The rational design of polyurethanes (PUs) with tailored thermal properties is often impeded by the complex interplay between molecular architecture and microphase-separated morphology. While machine learning (ML) offers a promising method to accelerate materials discovery, existing models often lack mechanistic interpretability.
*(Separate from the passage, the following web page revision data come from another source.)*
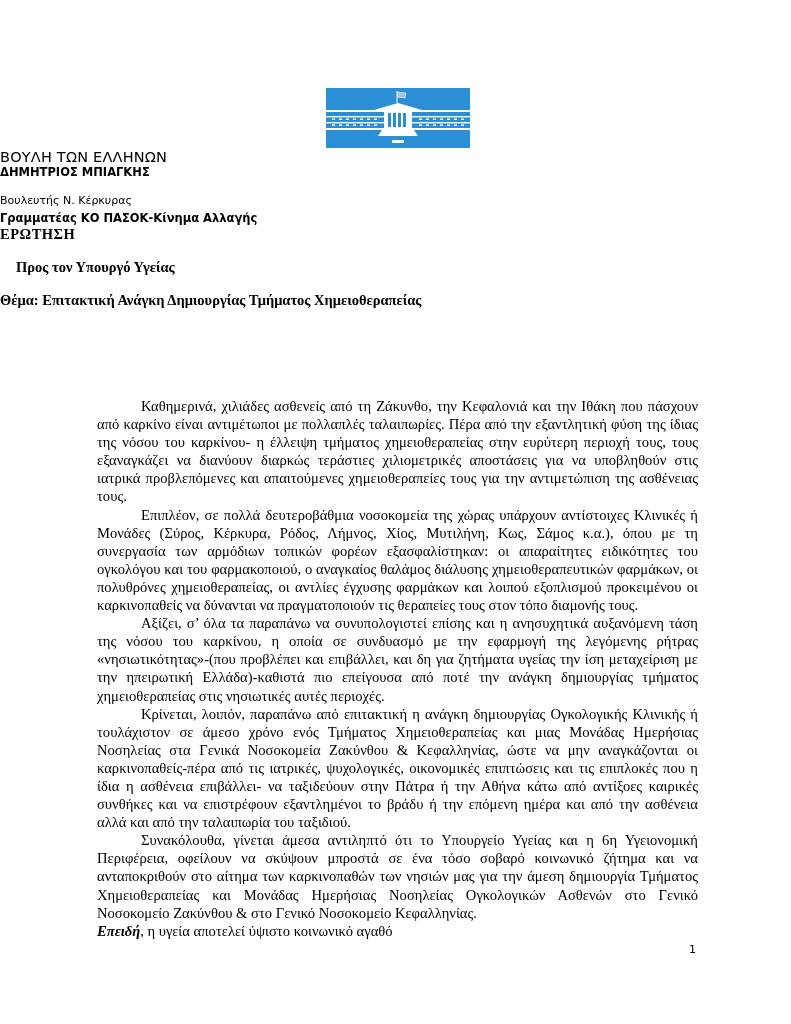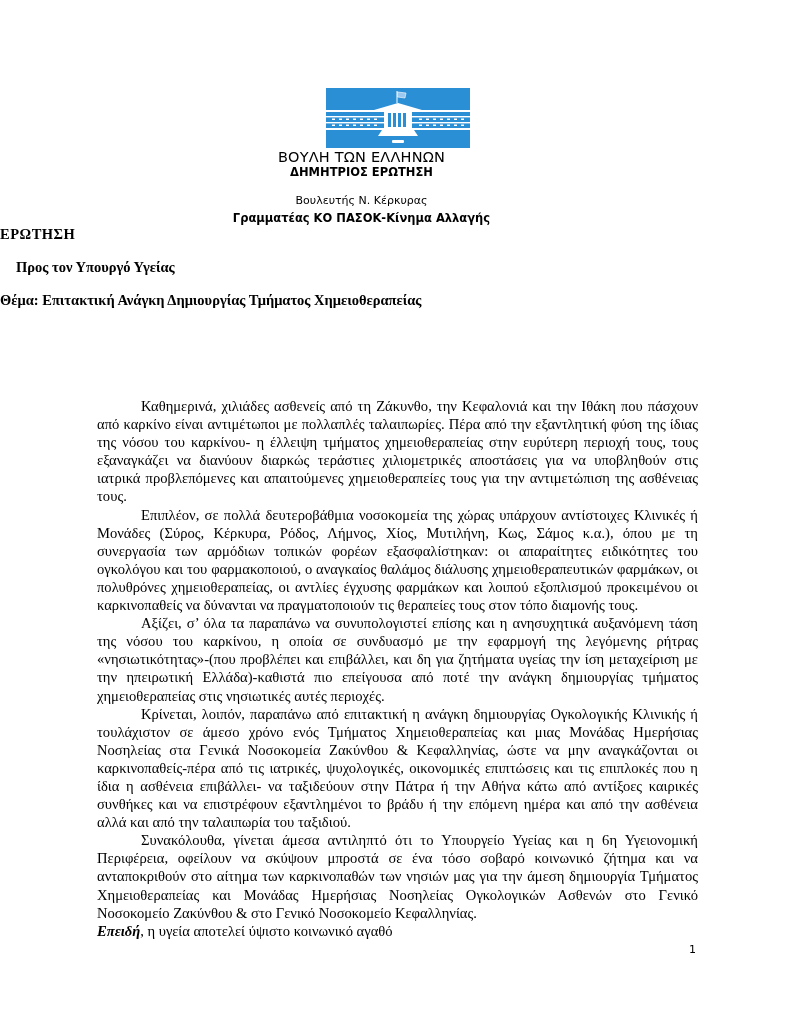--- a/index.html
+++ b/index.html
@@ -32,7 +32,7 @@
       position: absolute;
       left: 0;
       width: 723px;
-      text-align: center;
+      text-align: left;
       font-family: "DejaVu Sans", sans-serif;
     }
     .parliament {

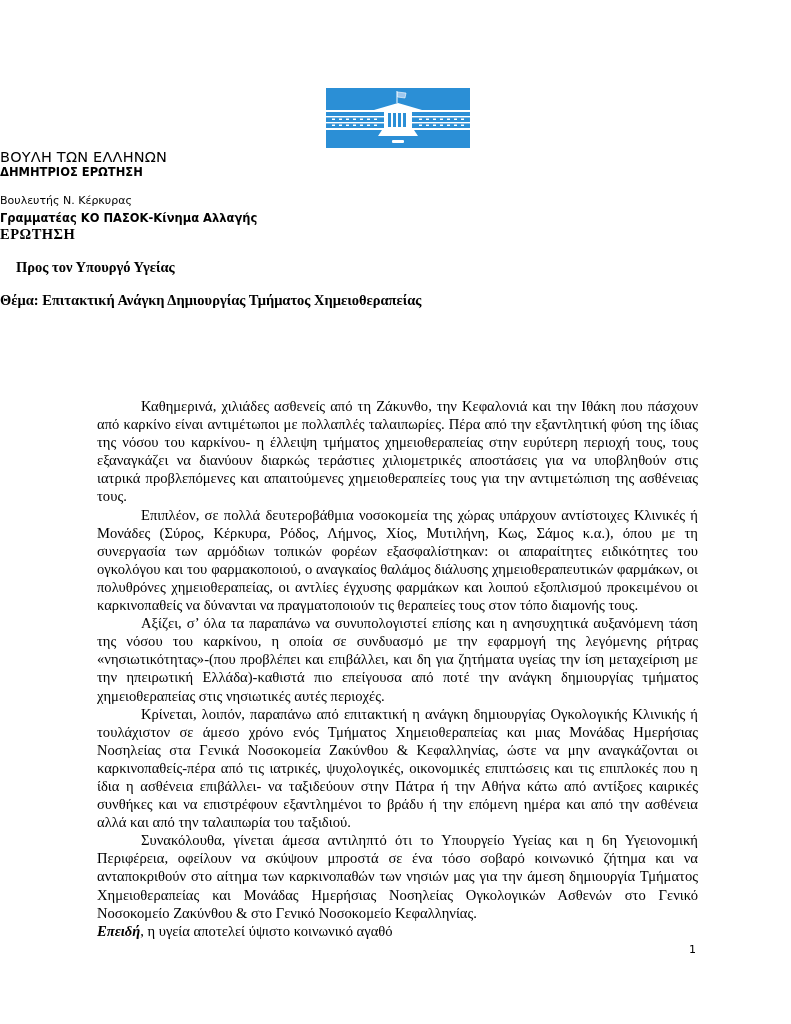--- a/index.html
+++ b/index.html
@@ -159,7 +159,7 @@
   </svg>
 
   <div class="header parliament">ΒΟΥΛΗ ΤΩΝ ΕΛΛΗΝΩΝ</div>
-  <div class="header mp-name">ΔΗΜΗΤΡΙΟΣ ΕΡΩΤΗΣΗ</div>
+  <div class="header mp-name">ΔΗΜΗΤΡΙΟΣ ΜΠΙΑΓΚΗΣ</div>
   <div class="header mp-role">Γραμματέας ΚΟ ΠΑΣΟΚ-Κίνημα Αλλαγής</div>
   <div class="header mp-district">Βουλευτής Ν. Κέρκυρας</div>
Herein, we develop a robust predictive model for the glass transition temperature (Tg) by benchmarking a suite of ML algorithms against a carefully curated and expanded PU data set. Among the evaluated architectures, ensemble-based methods demonstrate better performance, with the optimized eXtreme Gradient Boosting (XGBoost) model achieving R2 > 0.91 and RMSE ≈ 9.6 K, outperforming Lasso regression, Random Forest and Support-Vector Regression. Beyond accurate prediction, Shapley Additive Explanations (SHAP) methodology is employed to elucidate the mechanistic underpinnings of feature contributions in determining Tg. The SHAP analysis has been shown to quantitatively identify the density of quaternary carbon units within the hard segment (c HS), the hard segment weight fraction (HS wt %) and the molecular volume of the hard segment (HS MV) as the three dominant physicochemical descriptors governing Tg. Furthermore, all of the significant features that were examined can be categorized into three distinct groups, i.e., positive, negative, and dual effect groups, reflecting the competition between intramolecular chain stiffening and the disruption of intermolecular packing and the hydrogen-bond network. Overall, this study establishes concise data-driven design rules for modulating the thermal behavior of PUs, bridging the gap between statistical learning and fundamental polymer physics and enabling more informed accelerated PU formulation.